◆ Extracted data
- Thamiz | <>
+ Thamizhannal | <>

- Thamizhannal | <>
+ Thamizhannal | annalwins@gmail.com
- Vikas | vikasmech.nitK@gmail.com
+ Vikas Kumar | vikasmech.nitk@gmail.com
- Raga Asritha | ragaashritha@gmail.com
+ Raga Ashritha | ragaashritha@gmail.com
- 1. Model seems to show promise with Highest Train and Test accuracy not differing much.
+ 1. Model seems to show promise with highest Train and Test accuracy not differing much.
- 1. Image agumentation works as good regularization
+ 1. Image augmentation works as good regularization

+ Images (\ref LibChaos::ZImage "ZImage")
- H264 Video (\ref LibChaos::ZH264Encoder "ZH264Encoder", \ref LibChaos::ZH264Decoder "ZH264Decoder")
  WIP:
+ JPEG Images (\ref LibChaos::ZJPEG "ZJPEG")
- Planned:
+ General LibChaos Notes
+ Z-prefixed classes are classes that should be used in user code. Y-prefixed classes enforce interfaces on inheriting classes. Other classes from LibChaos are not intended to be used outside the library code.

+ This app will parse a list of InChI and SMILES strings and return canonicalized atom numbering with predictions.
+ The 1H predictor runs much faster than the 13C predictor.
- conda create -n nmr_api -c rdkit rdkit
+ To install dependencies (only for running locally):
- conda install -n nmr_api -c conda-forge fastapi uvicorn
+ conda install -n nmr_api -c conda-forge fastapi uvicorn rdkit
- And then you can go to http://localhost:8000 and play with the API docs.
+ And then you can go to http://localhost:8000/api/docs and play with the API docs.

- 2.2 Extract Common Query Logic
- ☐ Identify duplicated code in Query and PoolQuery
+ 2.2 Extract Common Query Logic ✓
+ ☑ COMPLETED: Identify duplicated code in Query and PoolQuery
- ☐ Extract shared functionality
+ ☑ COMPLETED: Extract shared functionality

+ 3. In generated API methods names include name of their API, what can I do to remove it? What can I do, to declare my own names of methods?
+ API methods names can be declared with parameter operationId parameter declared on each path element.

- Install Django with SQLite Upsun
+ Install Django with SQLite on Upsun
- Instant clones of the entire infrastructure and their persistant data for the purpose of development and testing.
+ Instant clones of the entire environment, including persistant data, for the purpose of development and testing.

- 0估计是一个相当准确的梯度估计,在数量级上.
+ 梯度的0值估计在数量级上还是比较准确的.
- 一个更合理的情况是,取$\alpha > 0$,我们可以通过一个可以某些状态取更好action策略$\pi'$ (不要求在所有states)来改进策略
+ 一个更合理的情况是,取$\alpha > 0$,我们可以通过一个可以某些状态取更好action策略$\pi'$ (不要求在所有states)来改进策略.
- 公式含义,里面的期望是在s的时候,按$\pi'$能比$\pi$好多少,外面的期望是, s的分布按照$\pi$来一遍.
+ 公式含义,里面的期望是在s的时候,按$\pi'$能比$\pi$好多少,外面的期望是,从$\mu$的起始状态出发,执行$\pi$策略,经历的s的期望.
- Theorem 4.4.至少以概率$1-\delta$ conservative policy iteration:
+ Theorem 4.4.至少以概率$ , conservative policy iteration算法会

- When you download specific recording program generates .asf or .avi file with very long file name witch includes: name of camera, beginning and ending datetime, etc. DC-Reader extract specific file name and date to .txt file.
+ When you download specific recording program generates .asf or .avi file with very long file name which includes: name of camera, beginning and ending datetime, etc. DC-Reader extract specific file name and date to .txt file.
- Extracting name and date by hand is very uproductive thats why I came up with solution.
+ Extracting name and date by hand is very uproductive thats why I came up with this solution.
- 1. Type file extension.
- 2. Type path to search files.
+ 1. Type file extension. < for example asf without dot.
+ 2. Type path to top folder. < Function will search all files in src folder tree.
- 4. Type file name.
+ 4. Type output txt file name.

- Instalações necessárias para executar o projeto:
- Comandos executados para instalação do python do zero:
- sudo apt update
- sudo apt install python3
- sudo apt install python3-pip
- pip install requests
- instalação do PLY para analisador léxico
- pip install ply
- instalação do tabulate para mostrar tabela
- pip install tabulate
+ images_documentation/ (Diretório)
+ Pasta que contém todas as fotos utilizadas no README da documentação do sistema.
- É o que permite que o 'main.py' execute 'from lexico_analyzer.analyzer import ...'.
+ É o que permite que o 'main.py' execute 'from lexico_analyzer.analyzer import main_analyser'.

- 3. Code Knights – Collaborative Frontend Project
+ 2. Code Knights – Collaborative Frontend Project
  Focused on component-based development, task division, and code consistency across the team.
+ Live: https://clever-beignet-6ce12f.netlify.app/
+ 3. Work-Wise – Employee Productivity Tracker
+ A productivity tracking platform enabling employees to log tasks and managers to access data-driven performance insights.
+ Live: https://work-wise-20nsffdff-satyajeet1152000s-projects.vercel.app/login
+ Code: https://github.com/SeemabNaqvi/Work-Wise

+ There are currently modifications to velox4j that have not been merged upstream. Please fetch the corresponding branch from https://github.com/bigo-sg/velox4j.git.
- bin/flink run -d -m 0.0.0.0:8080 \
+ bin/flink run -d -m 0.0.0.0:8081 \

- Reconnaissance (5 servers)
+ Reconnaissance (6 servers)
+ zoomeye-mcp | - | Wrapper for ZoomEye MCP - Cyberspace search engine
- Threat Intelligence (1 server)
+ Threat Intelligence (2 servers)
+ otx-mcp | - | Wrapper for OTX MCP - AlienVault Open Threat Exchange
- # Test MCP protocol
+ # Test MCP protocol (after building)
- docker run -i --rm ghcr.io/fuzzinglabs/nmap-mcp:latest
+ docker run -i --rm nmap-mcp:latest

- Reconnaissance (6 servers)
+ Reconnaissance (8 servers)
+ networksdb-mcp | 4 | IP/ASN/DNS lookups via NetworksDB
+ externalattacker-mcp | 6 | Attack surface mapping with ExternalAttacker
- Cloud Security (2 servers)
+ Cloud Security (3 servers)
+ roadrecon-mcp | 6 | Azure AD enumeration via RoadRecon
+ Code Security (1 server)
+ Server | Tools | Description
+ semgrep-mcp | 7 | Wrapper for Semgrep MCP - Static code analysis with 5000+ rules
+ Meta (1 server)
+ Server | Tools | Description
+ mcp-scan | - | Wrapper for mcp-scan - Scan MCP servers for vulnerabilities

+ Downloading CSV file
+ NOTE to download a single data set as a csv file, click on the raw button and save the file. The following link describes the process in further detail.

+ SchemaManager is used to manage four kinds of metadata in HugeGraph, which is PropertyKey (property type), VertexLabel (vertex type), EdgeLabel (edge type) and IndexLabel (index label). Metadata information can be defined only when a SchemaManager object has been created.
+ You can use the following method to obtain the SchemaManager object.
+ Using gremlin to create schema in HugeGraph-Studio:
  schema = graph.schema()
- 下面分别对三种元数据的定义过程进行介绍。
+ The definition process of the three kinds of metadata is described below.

◆ Your objective
An exact copy of the lines from the one with "schema = graph.schema()" to the final line of the entries is all that the answer should hold.

◆ Solution to this exercise
  schema = graph.schema()
- 下面分别对三种元数据的定义过程进行介绍。
+ The definition process of the three kinds of metadata is described below.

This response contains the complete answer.